Call to reform Mabo’s $1b native title dividend

Article by Peter Ker and Ronald Mizen for the Australian Financial Review

Native title groups hosting Australia’s iron ore industry are holding more than $1billion of net assets in trusts, but after 30 years of the native title regime, there is little to show for the vast majority of Indigenous Australians.

An investigation by The Australian Financial Review finds 45 per cent of Australia’s land mass is now covered by a native title determination and the regime has generated billions of dollars of income for a few groups, particularly those in the nation’s north-west.

Some, such as the Puutu Kunti Kurrama and Pinikura people in the Pilbara iron ore district of Western Australia now hold more than $194 million of net assets in charitable trusts, plus additional funds in discretionary trusts and corporate structures; the equivalent of close to $1million for each of the group’s 213 members.

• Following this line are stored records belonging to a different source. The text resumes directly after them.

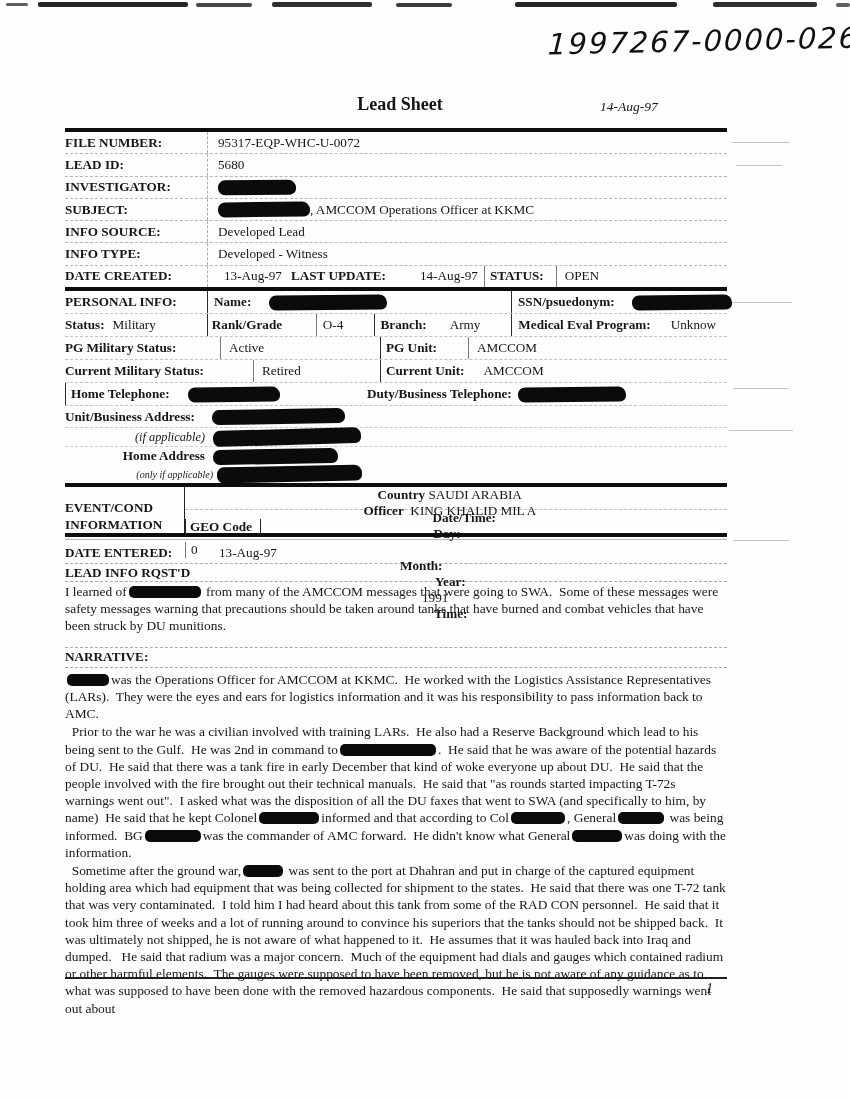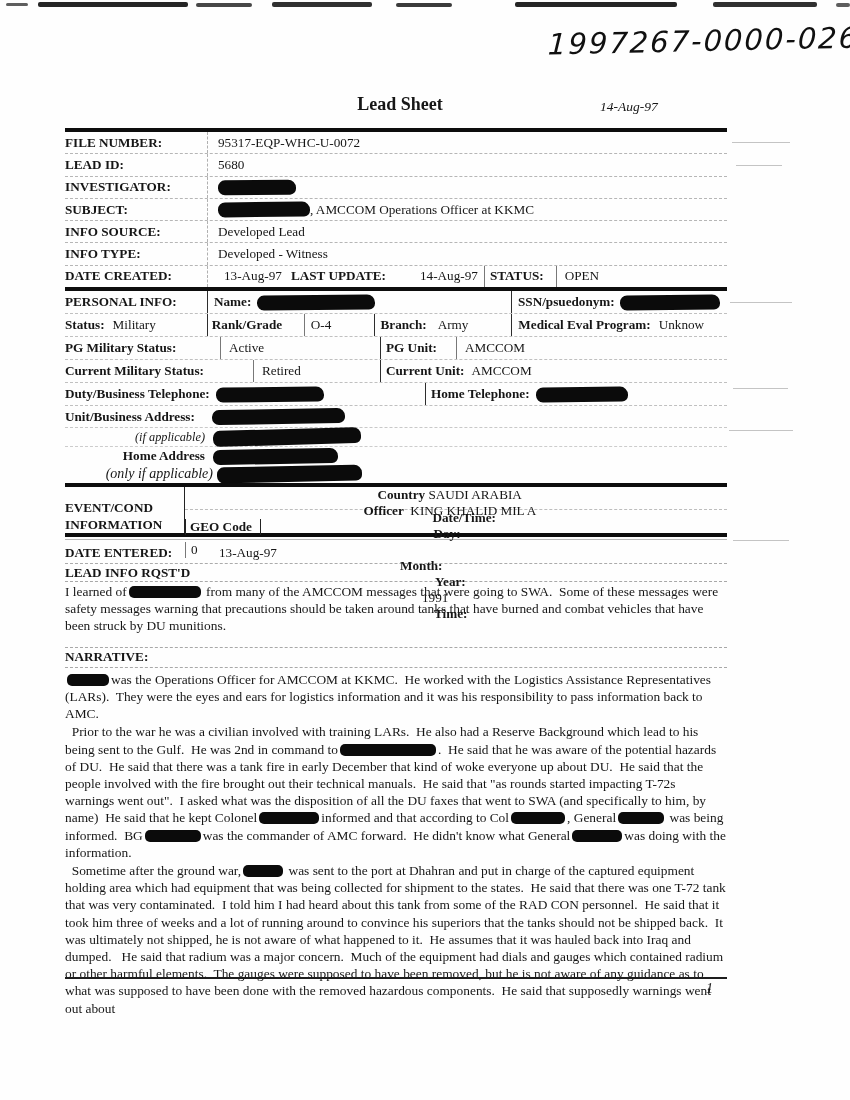"Name:" .bl { gap: none -> 12px }
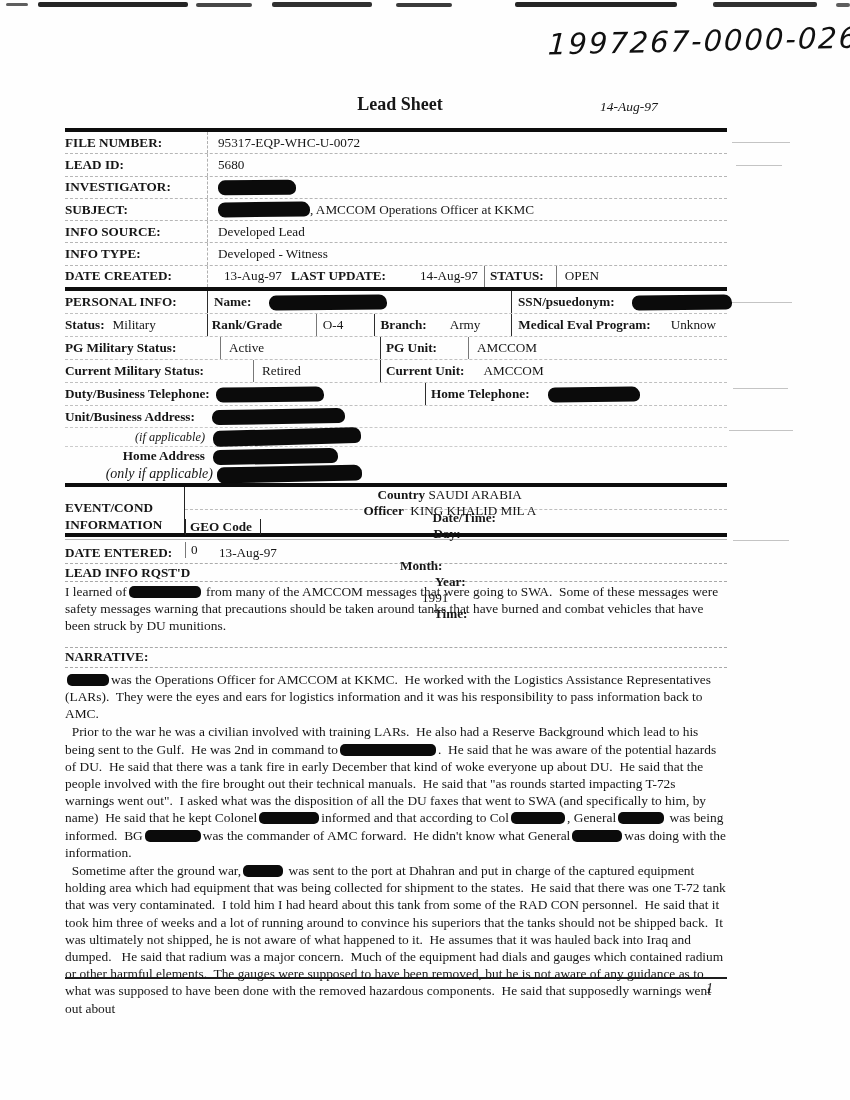"Duty/Business Telephone:" span.cell { order: before "Home Telephone:" -> after "Home Telephone:" }
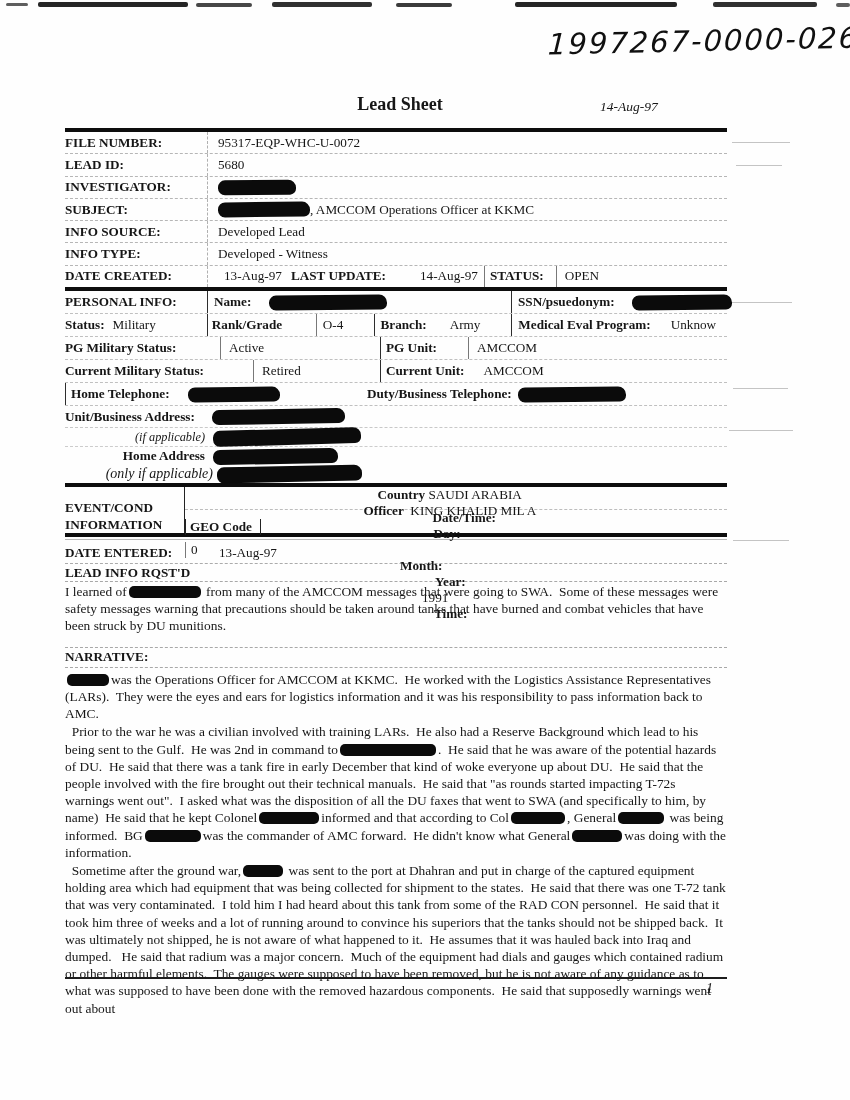"(only if applicable)" span.i { font-size: 14px -> 10px }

Kado Muir is a senior member of the Tjiwarl people, whose ancestral lands are near Leinster in WA. M. Ellen Burns

But fewer than 9 per cent of Aboriginal and Torres Strait Islander people are members of a native title corporation, and only half of the 268 registered native title corporations reported any income in 2022.

In a series of stories to be published this week, The Australian Financial Review’s examination of years of native title accounts finds a major gap between those who benefit from native title and those who don’t, and reveals how the federal schemes designed to cater for those without native title continue to drastically underperform.

Senior Indigenous leaders are at odds over how best to manage native title money, and the debate comes at a time when the Albanese government is retreating from Indigenous policy reform after the overwhelming defeat of last year’s referendum on a Voice to parliament.

The number of Australians identifying as Indigenous rose by 25 per cent to 812,728 between the 2016 and 2021 censuses, and work to improve their quality of life will increasingly fall to state and territory governments, where a fragmented approach to treaty-making is under way to fill the void created by the federal retreat.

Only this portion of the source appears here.